Istio delivers more features but at significant cost: ~1 GB memory overhead, a complex CRD surface, and a steep learning curve. Linkerd achieves the two things most teams actually need — automatic mTLS and per-route golden metrics — at roughly 10% of Istio's resource footprint. It is CNCF graduated and runs in production at Microsoft, HP, and Adidas.

Why blue-green instead of rolling updates?

Rolling updates create a window where two application versions serve traffic simultaneously. For Django apps with database migrations this can cause schema compatibility issues between old and new pods.

Blue-green eliminates this: traffic stays entirely on the old version until the new version is fully deployed, healthy, and has passed a 5-minute Prometheus success rate check (≥ 99%). The traffic switch is atomic.

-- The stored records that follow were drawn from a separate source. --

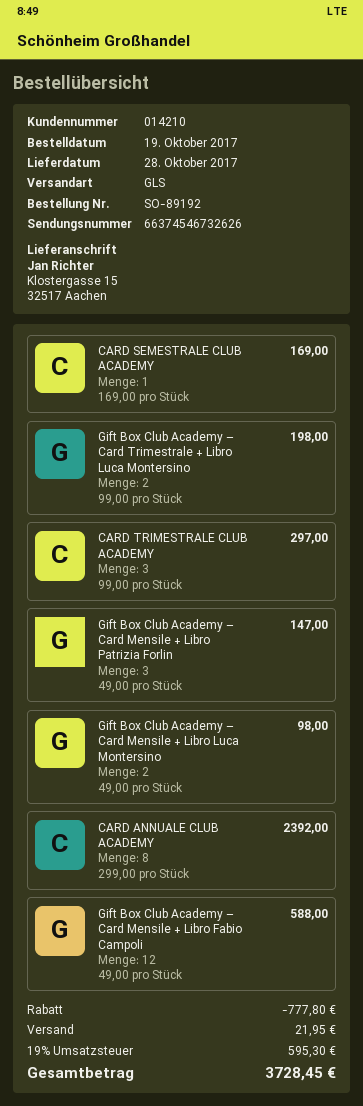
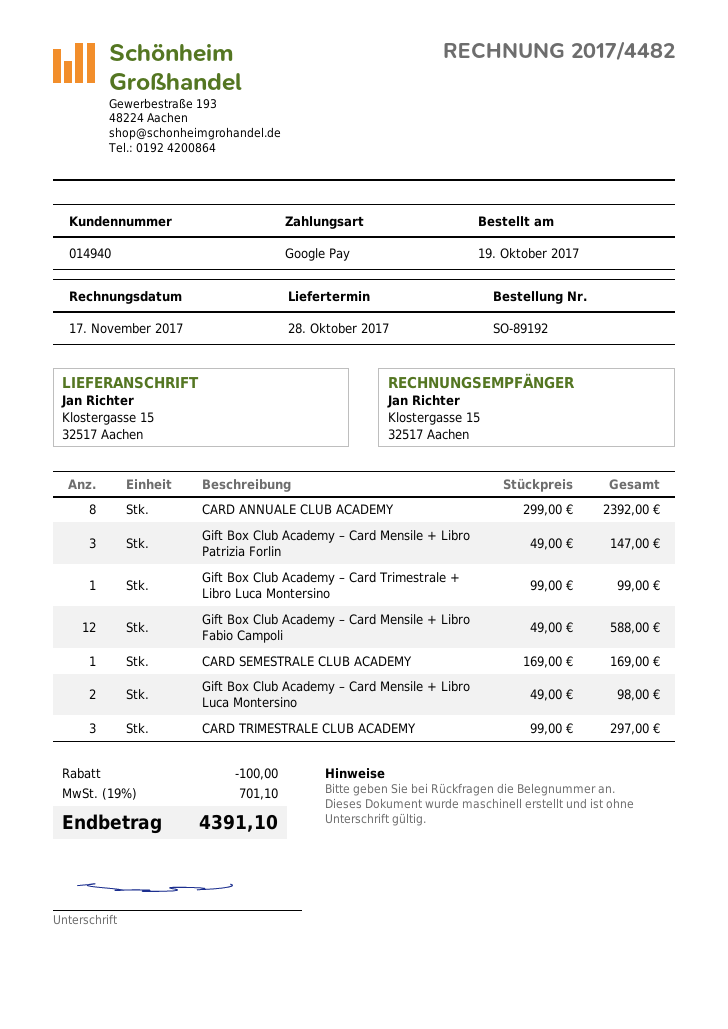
customer number: 014210 -> 014940
Gift Box Club Academy – Card Trimestrale + Libro Luca Montersino: 2 x 99.00 = 198.00 -> 1 x 99.00 = 99.00
discount: 777.80 -> 100.00
shipping: 21.95 -> none
tax: 19% = 595.30 -> 19% = 701.10
total: 3728.45 -> 4391.10

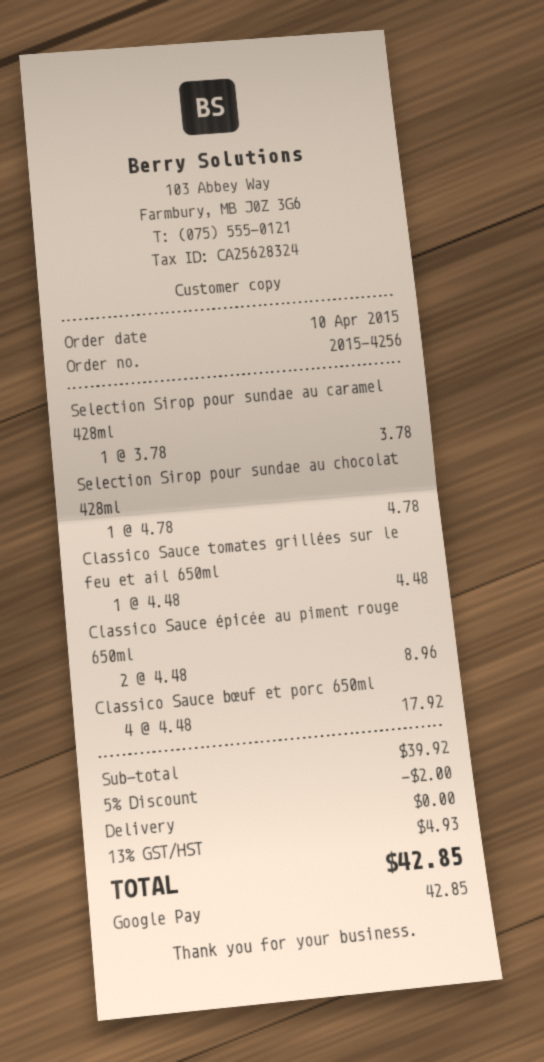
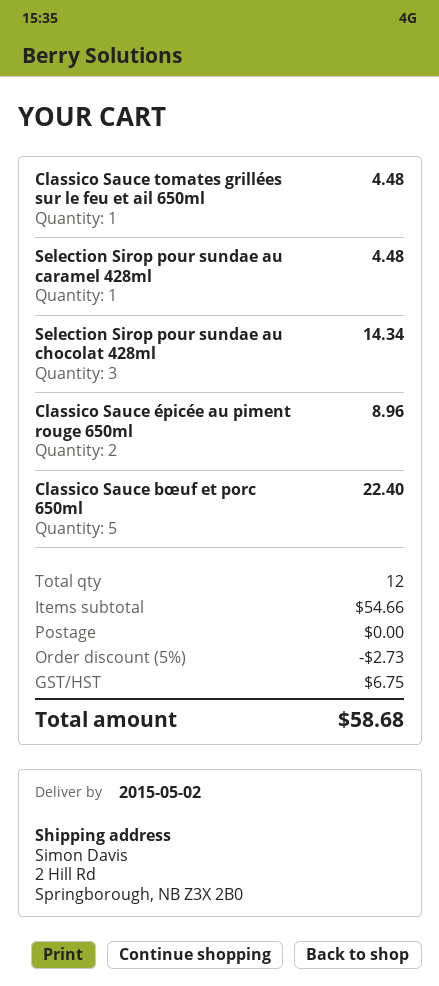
Selection Sirop pour sundae au caramel 428ml: 1 for 3.78 -> 1 for 4.48
Selection Sirop pour sundae au chocolat 428ml: 1 for 4.78 -> 3 for 14.34
Classico Sauce bœuf et porc 650ml: 4 for 17.92 -> 5 for 22.40
subtotal: 39.92 -> 54.66
discount: 5% = 2.00 -> 5% = 2.73
tax: 4.93 -> 6.75
total: 42.85 -> 58.68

Why OpenTelemetry instead of a vendor SDK?

Vendor SDKs (Datadog, New Relic) create lock-in at the instrumentation layer. OpenTelemetry is a CNCF standard: instrument once, export anywhere. Switching from Jaeger to Grafana Tempo or Honeycomb is one environment variable change — zero code changes in the application.

Why k6 for load testing in CI?

k6 tests are JavaScript, version-controlled alongside the application, and run as a GitHub Actions step after every production deploy. The SLO thresholds in load-testing/k6/thresholds/slo-thresholds.js match the Prometheus alert rules exactly. If the load test passes, the alerts will not fire.

Real-World Use Cases

Government digital service platforms

Strict security requirements map directly to the DevSecOps pipeline: Semgrep SAST, Trivy CVE scanning, Gitleaks secret detection, cosign image signing, and Kubescape manifest scanning against MITRE/NSA frameworks. Zero-trust NetworkPolicy and Linkerd mTLS satisfy data-in-transit encryption requirements with no application code changes.

High-scale SaaS backends

The HPA scales from 3 to 10 pods on CPU/memory demand. The PodDisruptionBudget guarantees a minimum of 2 pods during node maintenance. Blue-green deployments eliminate downtime windows. Prometheus SLO alerts fire before customers notice.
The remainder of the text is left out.